Dataset content:

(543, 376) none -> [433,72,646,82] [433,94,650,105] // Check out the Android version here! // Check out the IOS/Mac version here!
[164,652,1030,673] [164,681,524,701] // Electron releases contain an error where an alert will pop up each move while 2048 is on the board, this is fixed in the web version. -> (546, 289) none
* * *
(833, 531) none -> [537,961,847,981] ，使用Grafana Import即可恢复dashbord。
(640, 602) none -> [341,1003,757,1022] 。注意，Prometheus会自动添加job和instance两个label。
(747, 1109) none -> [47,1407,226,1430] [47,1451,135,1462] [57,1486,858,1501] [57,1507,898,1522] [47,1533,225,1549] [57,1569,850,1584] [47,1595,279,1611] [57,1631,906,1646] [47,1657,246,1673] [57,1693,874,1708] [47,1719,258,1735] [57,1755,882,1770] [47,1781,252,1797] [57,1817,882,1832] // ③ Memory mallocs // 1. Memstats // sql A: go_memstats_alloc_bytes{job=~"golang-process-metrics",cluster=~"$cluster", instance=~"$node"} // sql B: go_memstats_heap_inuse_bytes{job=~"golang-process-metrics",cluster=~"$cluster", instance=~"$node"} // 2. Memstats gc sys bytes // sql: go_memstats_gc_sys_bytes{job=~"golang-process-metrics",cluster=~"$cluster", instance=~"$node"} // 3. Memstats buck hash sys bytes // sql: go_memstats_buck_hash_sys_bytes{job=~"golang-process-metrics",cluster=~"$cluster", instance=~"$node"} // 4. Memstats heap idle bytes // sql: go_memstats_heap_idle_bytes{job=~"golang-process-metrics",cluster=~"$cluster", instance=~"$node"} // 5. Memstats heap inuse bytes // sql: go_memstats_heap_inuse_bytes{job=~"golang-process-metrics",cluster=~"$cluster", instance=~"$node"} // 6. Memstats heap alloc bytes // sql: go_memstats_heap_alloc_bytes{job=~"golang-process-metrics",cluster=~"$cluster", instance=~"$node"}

What the task requires: Filter the listing above for the string "version" and copy every matching line.

Solution for this problem:
(543, 376) none -> [433,72,646,82] [433,94,650,105] // Check out the Android version here! // Check out the IOS/Mac version here!
[164,652,1030,673] [164,681,524,701] // Electron releases contain an error where an alert will pop up each move while 2048 is on the board, this is fixed in the web version. -> (546, 289) none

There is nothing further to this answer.